Il ministero del Lavoro e l'Inpdap hanno siglato un protocollo d'intesa per la verifica della regolarità dei versamenti previdenziali da parte degli enti pubblici. Il commissario straordinario Crescimbeni: «Strumento decisivo per migliorare la situazione finanziaria».

Partono i controlli a tappeto sui versamenti contributivi che gli enti pubblici sono chiamati a versare alle casse dell'Inpdap.
È stato infatti firmato un protocollo d'intesa tra il ministero del Lavoro e l'Inpdap per predisporre strumenti e procedure necessari a consentire un maggiore scambio di informazioni tra le due istituzioni. In questo modo si potrà pianificare l'attività di verifica delle dichiarazioni e la regolarità dei versamenti contributivi. Per la prima volta Inpdap e ministero del Lavoro avvieranno un'attività congiunta che consentirà l'accertamento di eventuali irregolarità ed il conseguente recupero contributivo.
L'iniziativa fa parte del piano strategico finalizzato a migliorare la situazione finanziaria dell'istituto previdenziale dei pubblici dipendenti. Le linee guida del commissario straordinario Paolo Crescimbeni sono la valorizzazione del patrimonio immobiliare, la riduzione delle spese di funzionamento e, ultimo ma non meno importante, l'incremento delle entrate tramite il recupero crediti per contributi obbligatori.

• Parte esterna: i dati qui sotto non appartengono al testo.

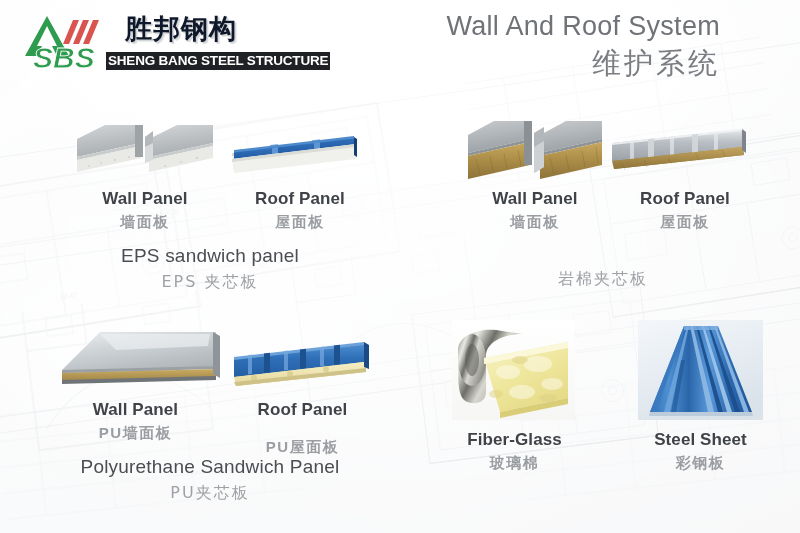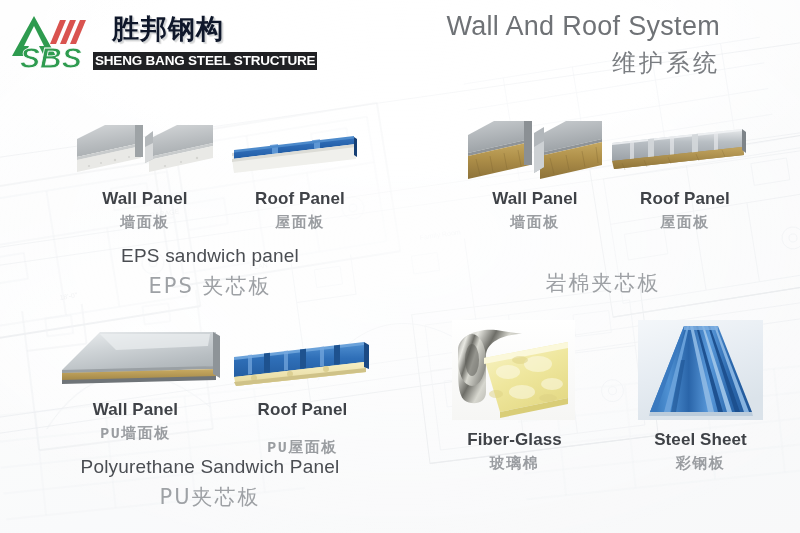--- a/index.html
+++ b/index.html
@@ -31,7 +31,7 @@
   }
 
   
-  .logo { position: absolute; left: 4px; top: 6px; width: 262px; height: 72px; text-decoration: underline; }
+  .logo { position: absolute; left: 17px; top: 6px; width: 262px; height: 72px; text-decoration: underline; }
   .logo-mark { position:absolute; left:0; top:4px; width:92px; height:62px; }
   .logo-cn {
     position:absolute; left:88px; top:4px;

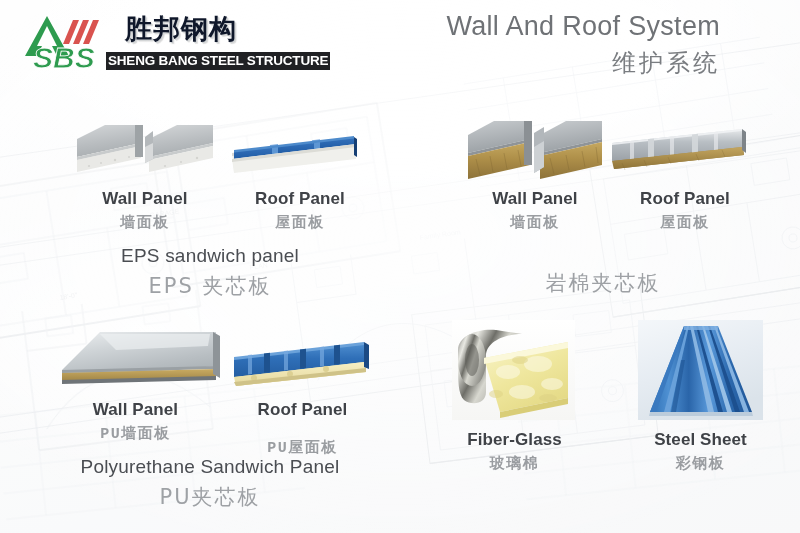--- a/index.html
+++ b/index.html
@@ -62,7 +62,7 @@
     letter-spacing: 0.3px; line-height: 36px;
   }
   .title-cn {
-    font-size: 24px; color: #7a7d81; font-weight: 400;
+    font-size: 29px; color: #7a7d81; font-weight: 400;
     letter-spacing: 3px; line-height: 38px;
     font-family: "DejaVu Sans", sans-serif;
   }

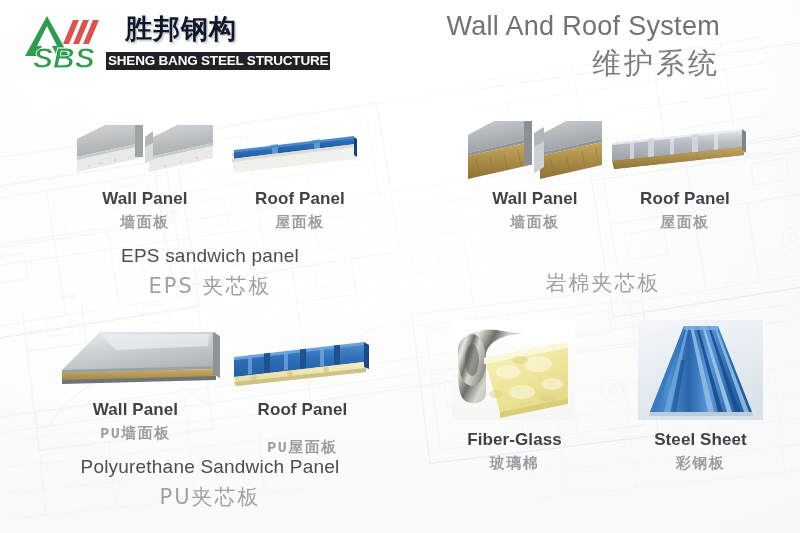--- a/index.html
+++ b/index.html
@@ -75,7 +75,7 @@
   .lbl-cn {
     font-size: 15px; font-weight: 700; color: #9a9da1;
     letter-spacing: 1.5px; text-align:center; white-space: nowrap;
-    font-family: Liberation Mono, monospace;
+    font-family: Liberation Sans, sans-serif;
   }
   .grp-en {
     font-size: 19px; font-weight: 400; color: #4a4d52;

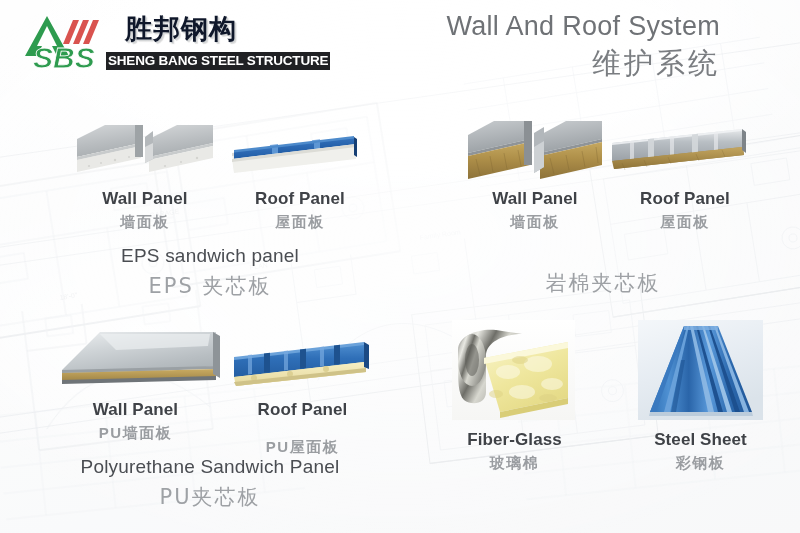--- a/index.html
+++ b/index.html
@@ -82,7 +82,7 @@
     letter-spacing: 0.2px; text-align:center; white-space: nowrap;
   }
   .grp-cn {
-    font-size: 21px; font-weight: 400; color: #9ea1a5;
+    font-size: 16px; font-weight: 400; color: #9ea1a5;
     letter-spacing: 2px; text-align:center; white-space: nowrap;
     font-family: "DejaVu Sans", sans-serif;
   }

«Su questa terza linea - ha commentato Crescimbeni - l'accordo con il ministero del Lavoro si pone come uno strumento di assoluto rilievo, unitamente a quello legislativo che dovrebbe "attrarre" verso l'Inpdap tutti quei datori di lavoro che svolgono attività di pubblico servizio e che attualmente versano i contributi ad altri enti previdenziali».